Punk begann als Pseudokultur, als Produkt von McLarens Gespür für Mode, von seinem Hunger nach Ruhm, seiner Eingebung, dass die Vermarktung sadomasochistischer Phantasien das nächste große Ding sein könnte. »Die Kunst des Kritikers in nuce«, schrieb Walter Benjamin 1925–26 in Einbahnstraße : »Schlagworte prägen, ohne die Ideen zu verraten. Schlagworte einer unzulänglichen Kritik verschachern den Gedanken an die Mode.« Das war Benjamins sorgfältiger Absolutismus … die Prä-Pop-, Anti-Pop-Überzeugung, man könne nicht beides zugleich haben. Diesen Absolutismus hätte ein anarchistischer Goldgräber wie McLaren nie teilen können, er brauchte es auch nicht. In einem durch die Schwächung der Popszene geformten Milieu, bei erdrückender Jugendarbeitslosigkeit, sich von Belfast nach London ausbreitendem IRA-Terrorismus, wachsender Straßengewalt zwischen britischen Neonazis, farbigen Engländern, Sozialisten und der Polizei wurde Punk zu einer echten Kultur.

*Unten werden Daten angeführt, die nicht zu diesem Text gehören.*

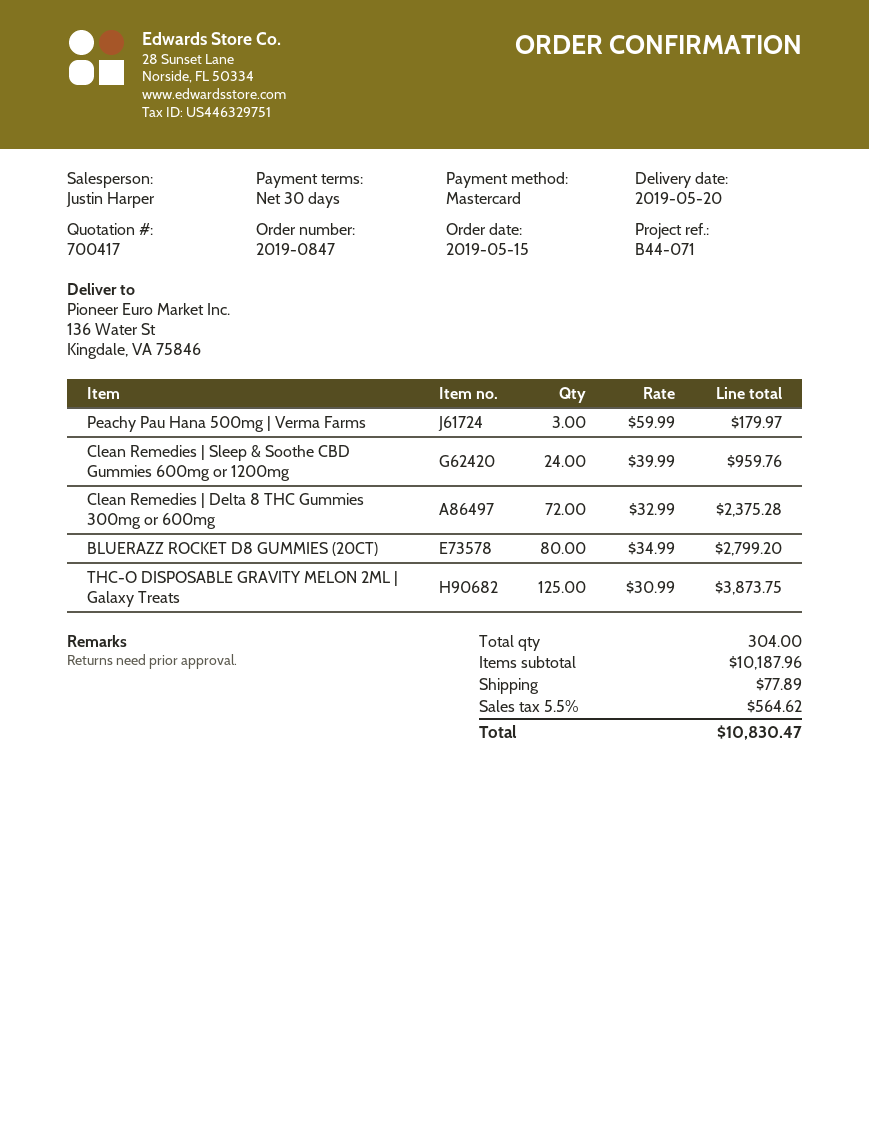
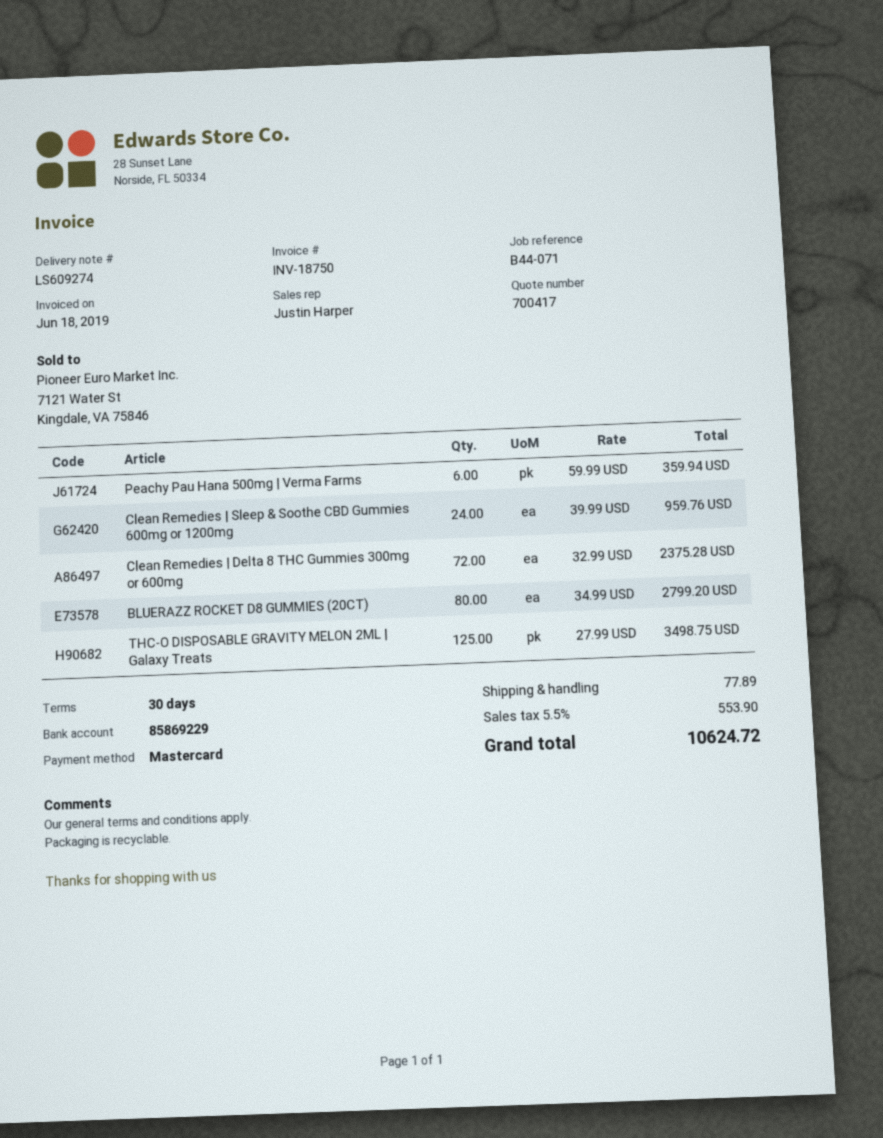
Peachy Pau Hana 500mg | Verma Farms: 3 x 59.99 = 179.97 -> 6 x 59.99 = 359.94
THC-O DISPOSABLE GRAVITY MELON 2ML | Galaxy Treats: 125 x 30.99 = 3873.75 -> 125 x 27.99 = 3498.75
tax: 5.5% = 564.62 -> 5.5% = 553.90
total: 10830.47 -> 10624.72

Wie Punk musikalisch keinen Sinn ergab, ergab er sozial Sinn: In wenigen Monaten schuf er eine neue Kombination visueller und verbaler Zeichen, die unklar und aufschlussreich zugleich waren, je nachdem, wer sie sah. Allein durch seine Künstlichkeit, dass er es sich nicht nehmen ließ, eine Situation zu konstruieren und anschließend als Schwindel fallenzulassen – bald schlichen sich die Graffiti von zerfledderter Kleidung auf Gesichter, in zerrupfte, gefärbte Haare und über Löcher im Haar, die bis auf die Kopfhaut reichten –, ließ Punk das gewöhnliche gesellschaftliche Leben als Gag erscheinen, als Ergebnis sadomasochistischer Ökonomie. Punk zog Grenzen: Er grenzte die Jungen von den Alten ab, die Reichen von den Armen, dann die Jungen von den Jungen, die Alten von den Alten, die Reichen von den Reichen, die Armen von den Armen, Rock ’n’ Roll von Rock ’n’ Roll. Rock ’n’ Roll wurde wieder etwas Neues: etwas, worüber man stritt, wonach man suchte, was man schätzte und ablehnte, etwas, das man hasste, das man liebte. Rock ’n’ Roll machte wieder Spaß.

AUS GRÜNDEN,

die die zwei oder drei oder zehn nicht anders als in Songs oder Tiraden (von denen zunächst alle aus einem Interview oder Song der Sex Pistols stammten) artikulieren konnten, drehte sich nun alles um Hässlichkeit, Böses und Abstoßendes, um Widerwillen, Unterdrückung und Unterjochung, um Sex, Liebe, Familie, Erziehung, Popmusik, das Starsystem, Regierung, Gitarrensoli, Arbeit, Sozialhilfe, Einkaufen, Straßenverkehr, Werbung – und alles gehörte zusammen. Der schwachsinnige Werbespot im Radio, den man zu oft am Tag hörte, passte in ein Gesamtbild: Irgendwie begriff man, um diesen Jingle loszuwerden, musste man den Rundfunk verändern, was bedeutete, die Gesellschaft zu verändern. Das Gesamtbild zerfiel wieder in Fragmente: Genug Massenmörderinnen wie Myra Hindley, so stellte man sich in einem Lappen der rechten Hirnhälfte vor, der nichts von Sprache wusste, aber alles darüber, was Sprache nicht sagen konnte, und Jingles würde es keine mehr geben.